▶ **Work instruction**:
Please give back only the lines below from the one containing "discount: 5.00 -> 1.53" to the one containing "total: 60.24 -> 64.94", each repeated word for word, both ends included.

▶ **Task inputs**:
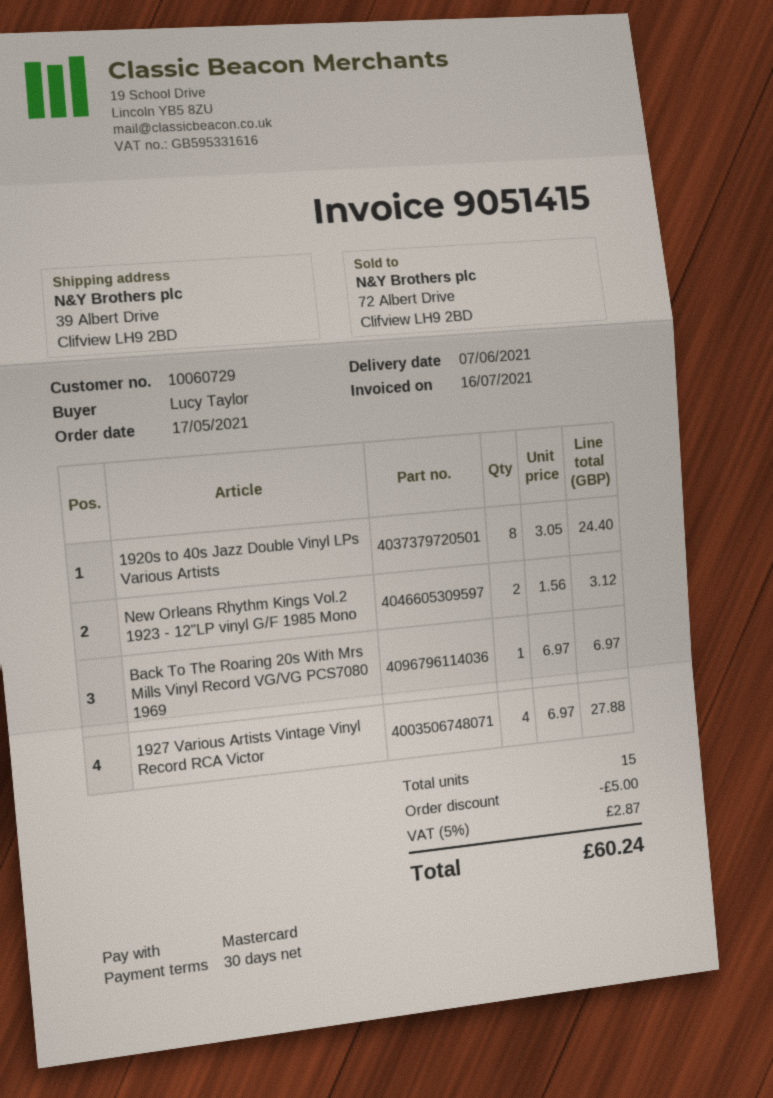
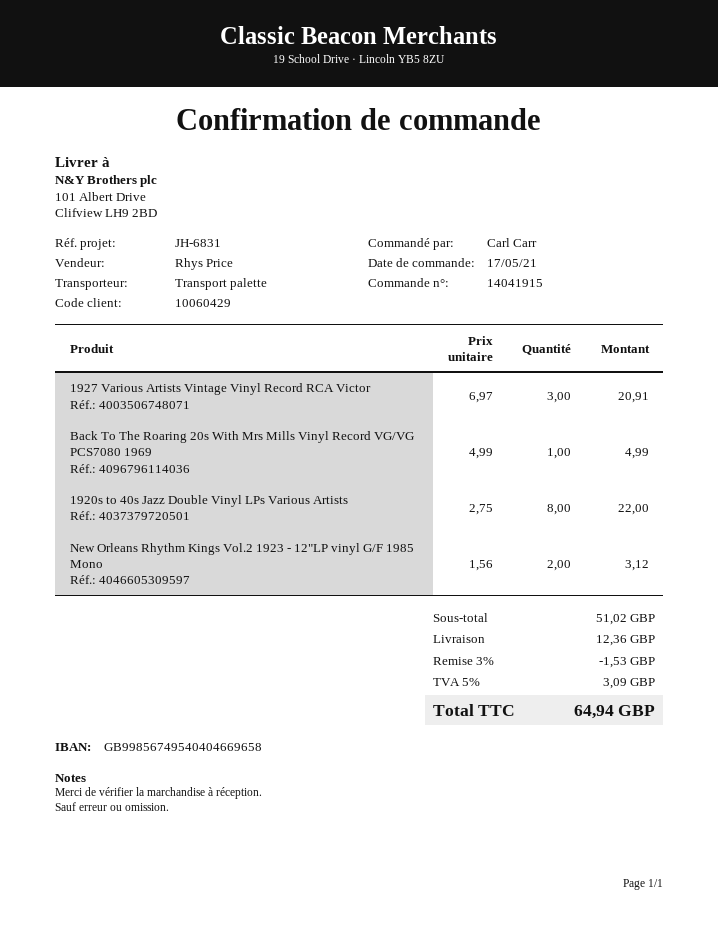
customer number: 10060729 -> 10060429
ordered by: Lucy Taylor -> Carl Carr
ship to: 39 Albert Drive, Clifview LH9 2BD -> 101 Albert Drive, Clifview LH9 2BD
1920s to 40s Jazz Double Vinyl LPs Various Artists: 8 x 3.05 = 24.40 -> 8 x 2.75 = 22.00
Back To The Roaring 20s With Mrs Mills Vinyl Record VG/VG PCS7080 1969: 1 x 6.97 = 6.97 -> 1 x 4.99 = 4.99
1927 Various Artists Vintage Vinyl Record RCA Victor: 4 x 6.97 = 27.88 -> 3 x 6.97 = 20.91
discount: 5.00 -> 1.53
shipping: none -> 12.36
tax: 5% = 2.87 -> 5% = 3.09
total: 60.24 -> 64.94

...

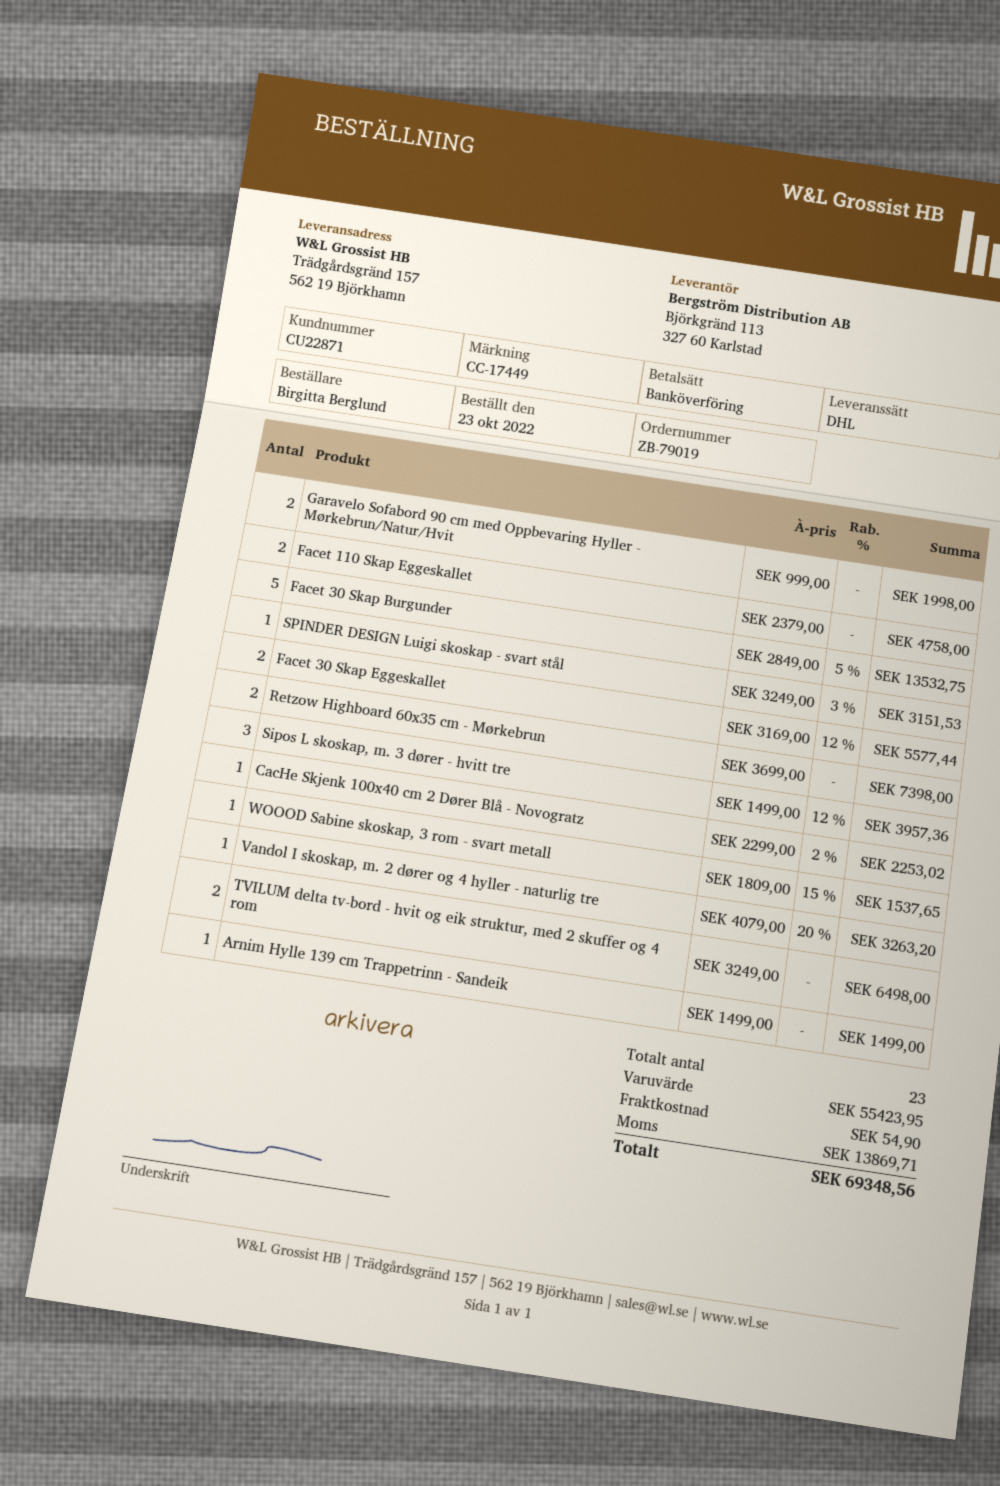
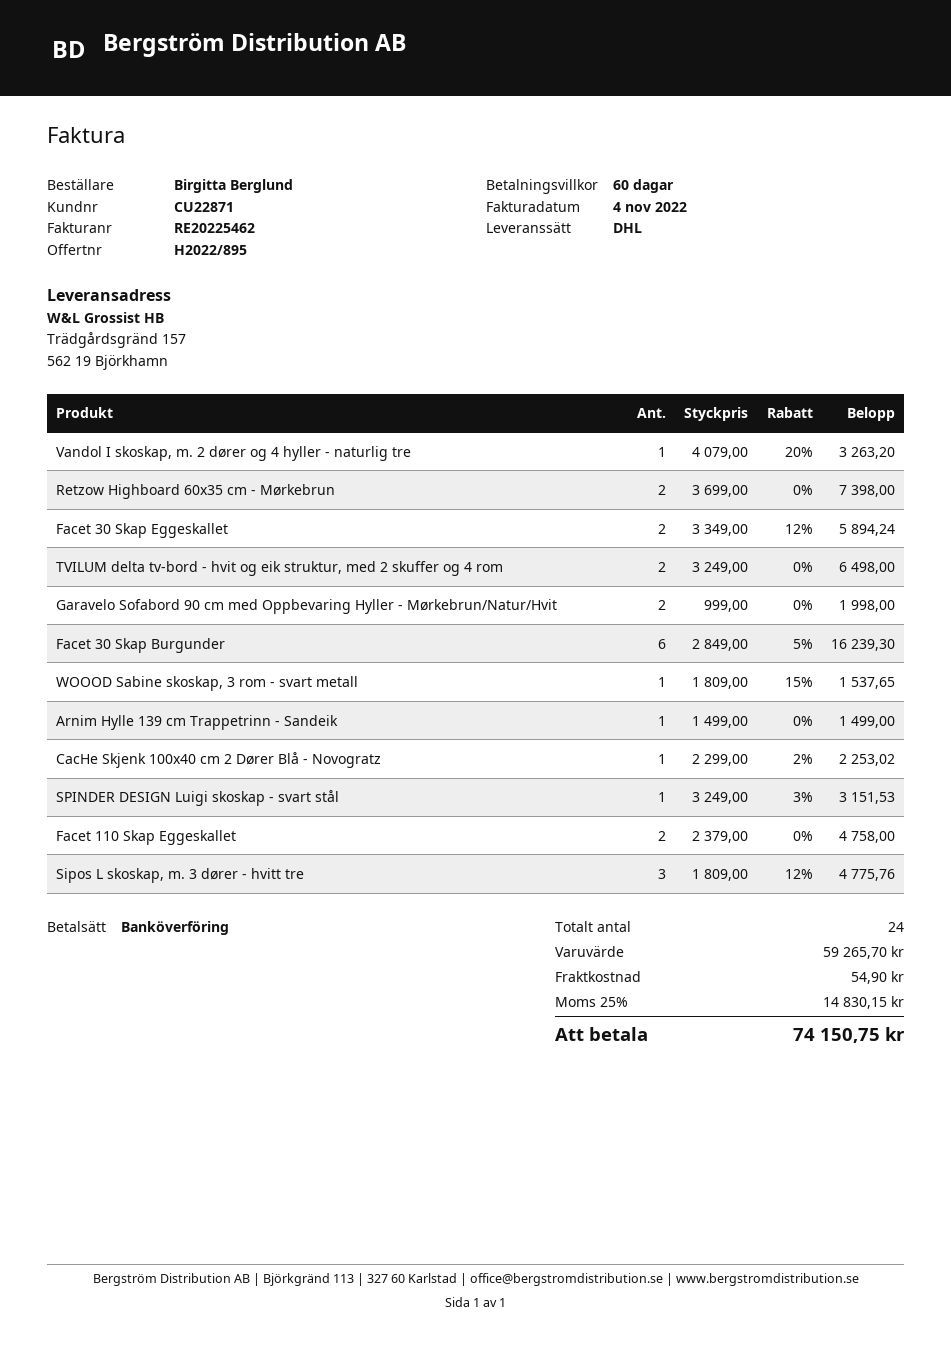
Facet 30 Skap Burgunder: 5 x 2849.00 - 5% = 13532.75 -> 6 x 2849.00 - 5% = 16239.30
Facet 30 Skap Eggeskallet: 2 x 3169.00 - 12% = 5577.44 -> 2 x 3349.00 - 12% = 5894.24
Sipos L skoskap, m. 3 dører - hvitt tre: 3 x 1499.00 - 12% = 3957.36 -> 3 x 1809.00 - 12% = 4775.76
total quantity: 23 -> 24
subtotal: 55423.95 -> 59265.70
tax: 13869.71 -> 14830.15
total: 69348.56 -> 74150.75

▶ **Written answer**:
discount: 5.00 -> 1.53
shipping: none -> 12.36
tax: 5% = 2.87 -> 5% = 3.09
total: 60.24 -> 64.94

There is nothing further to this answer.